"Kami meminta keberadaan smelter ini nantinya tidak hanya mampu mendongkrak produksi industri bernilai tambah secara nasional, namun juga membawa manfaat ekonomi yang dapat dinikmati secara langsung oleh masyarakat dan wilayah seputar proyek sehingga pelibatan masyarakat dan pelaku usaha lokal dalam kegiatan operasional perlu menjadi perhatian bersama.
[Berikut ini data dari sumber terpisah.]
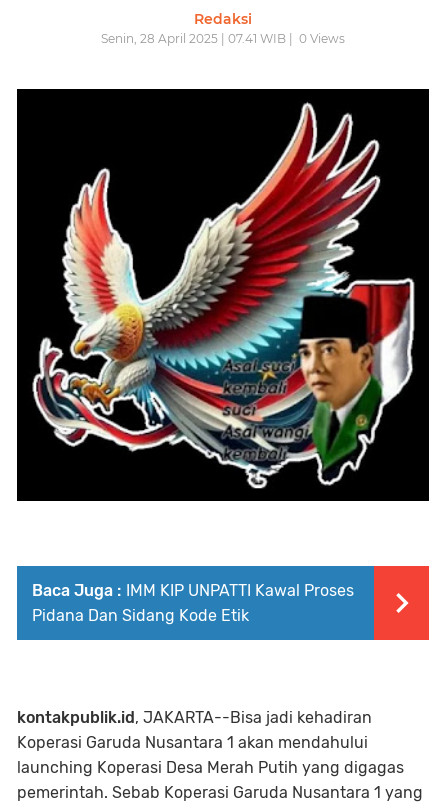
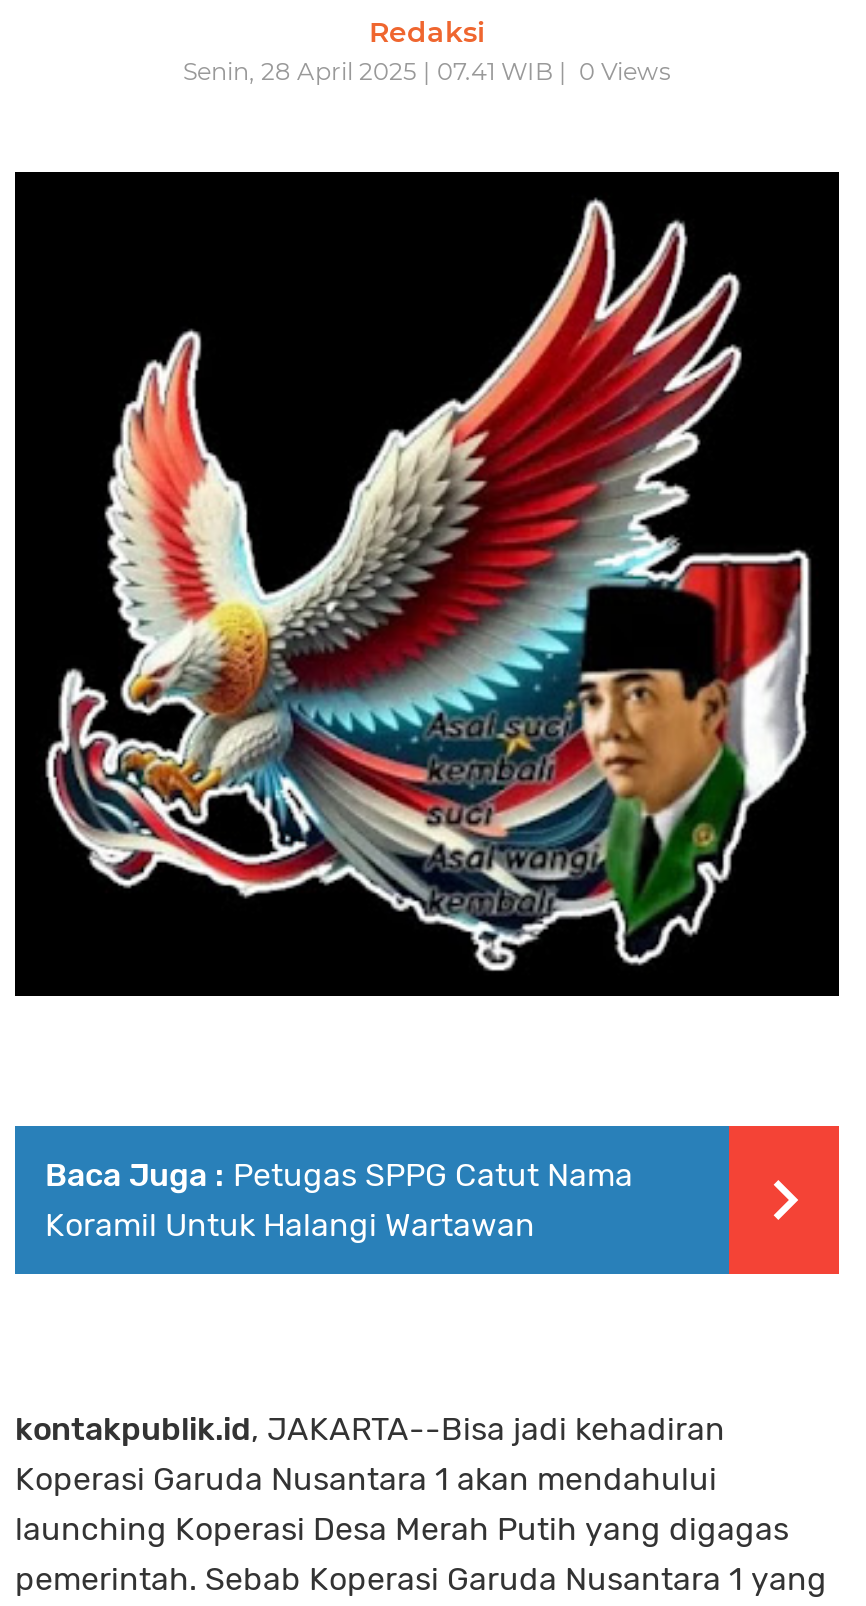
- Baca Juga : IMM KIP UNPATTI Kawal Proses
- Pidana Dan Sidang Kode Etik
+ Baca Juga : Petugas SPPG Catut Nama
+ Koramil Untuk Halangi Wartawan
Kami juga mendorong pemerintah daerah meningkatkan kapasitas SDM lokal sehingga kebutuhan tenaga kerja proyek smelter dapat dipenuhi oleh tenaga kerja dari wilayah sekitar proyek," jelasnya.
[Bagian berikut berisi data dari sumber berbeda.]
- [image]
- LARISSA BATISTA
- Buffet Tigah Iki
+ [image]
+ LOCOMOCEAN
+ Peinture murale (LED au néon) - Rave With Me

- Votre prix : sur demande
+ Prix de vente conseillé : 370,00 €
Pemerintah secara tegas menjadikan program hilirisasi sebagai salah satu program unggulan dan prioritas demi meningkatkan nilai tambah komoditas yang dapat dirasakan oleh masyarakat luas. Selain program hilirisasi juga ditujukan untuk mengurangi ekspor bahan mentah dan membangun berbagai ekosistem industri logam, mineral, dan mendorong pengembangan lanjutan dari industri otomotif seperti kendaraan listrik.
“Semangat hilirisasi ini haruslah disambut semua pemangkukepentingan baik BUMN dan swasta. Dengan demikian, setelah diolah menjadi katoda, hasil tambang tembaga ini dapat dimanfaatkan di dalam negeri. Apalagi, kendaraan listrik dan baterainya, yang sedang dikembangkan pemerintah, memerlukan banyak tembaga,” ujar Kokok.